SINGAPORE – While the overall intensive care unit (ICU) capacity is holding up, Singapore healthcare system’s Accident and Emergency (A&E) departments, as well as general wards, are “coming under pressure”, Health Minister Ong Ye Kung said on Sunday (Sept 19).
“Our hospitals and healthcare workers cannot be overburdened. At this point, this is MOH’s biggest challenge and we are doing our best to solve this,” Mr Ong said in a Facebook post, adding that this is why younger, fully vaccinated people are being encouraged to recover at home.
His comments come a day after the Ministry of Health (MOH) said some public hospitals here have been experiencing a surge in patients who have rushed to their A&E departments with mild respiratory infection symptoms.
Although MOH did not specify which hospitals it was referring to, public hospitals had put up announcements last week alluding to the situation.

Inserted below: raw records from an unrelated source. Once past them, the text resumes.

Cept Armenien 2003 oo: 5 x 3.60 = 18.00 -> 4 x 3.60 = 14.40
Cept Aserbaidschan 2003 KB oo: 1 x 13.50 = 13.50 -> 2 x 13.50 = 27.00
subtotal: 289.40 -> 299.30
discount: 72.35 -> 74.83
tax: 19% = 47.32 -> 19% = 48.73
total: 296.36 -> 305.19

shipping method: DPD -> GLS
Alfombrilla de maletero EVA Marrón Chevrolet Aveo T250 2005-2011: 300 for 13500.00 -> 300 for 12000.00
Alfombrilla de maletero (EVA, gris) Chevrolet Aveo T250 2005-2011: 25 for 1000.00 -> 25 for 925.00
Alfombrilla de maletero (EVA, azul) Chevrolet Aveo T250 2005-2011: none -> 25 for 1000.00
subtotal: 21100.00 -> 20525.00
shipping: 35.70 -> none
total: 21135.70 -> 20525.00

Last Tuesday, Singapore General Hospital put up a Facebook post saying it was seeing a high number of patients at its emergency department, and said priority would be given to the critically ill.
“If your condition is not critical, please seek medical attention at a general practitioner (GP) or polyclinic,” said the hospital.
The National University Hospital put up a similar post on Friday.
The next day, MOH urged those who have mild symptoms to avoid seeking treatment at the hospitals and consult a GP at a Swab and Send Home clinic instead.
“This allows those with more severe illnesses and who are in need of urgent care to be attended to quickly and helps to preserve hospital capacity for those who truly need hospital care,” said MOH.
Mr Ong and the multi-ministry task force on Covid-19 that he chairs have repeatedly said a key measure of Singapore’s fight against the coronavirus is whether its hospital system can cope with the number of cases.
In his post on Sunday, Mr Ong also highlighted data from MOH that showed the chance of someone infected with Covid-19 coming down with severe illness depends heavily on age and vaccination status.
For instance, from May 1 to last Thursday, no one fully vaccinated and under the age of 70 had been admitted to ICU or died from Covid-19.
The data also showed that 0.38 per cent of fully vaccinated patients in their 70s had either been admitted to the ICU or died from the disease. This was a lower rate than for unvaccinated patients in their 30s, of whom 0.84 per cent had been admitted to the ICU or died from the disease.
Mr Ong also noted that more than 98 per cent of those infected from May 1 to last Thursday had either no or mild symptoms, and tended to remain that way until recovery.
“That is why we are encouraging younger, fully vaccinated people to recover from home, and admit patients to community care facilities instead of hospitals, and also setting up more community care facilities, which will be ready this coming week,” he wrote.
“This is so that hospital beds (and) A&E services go to those who need it most.”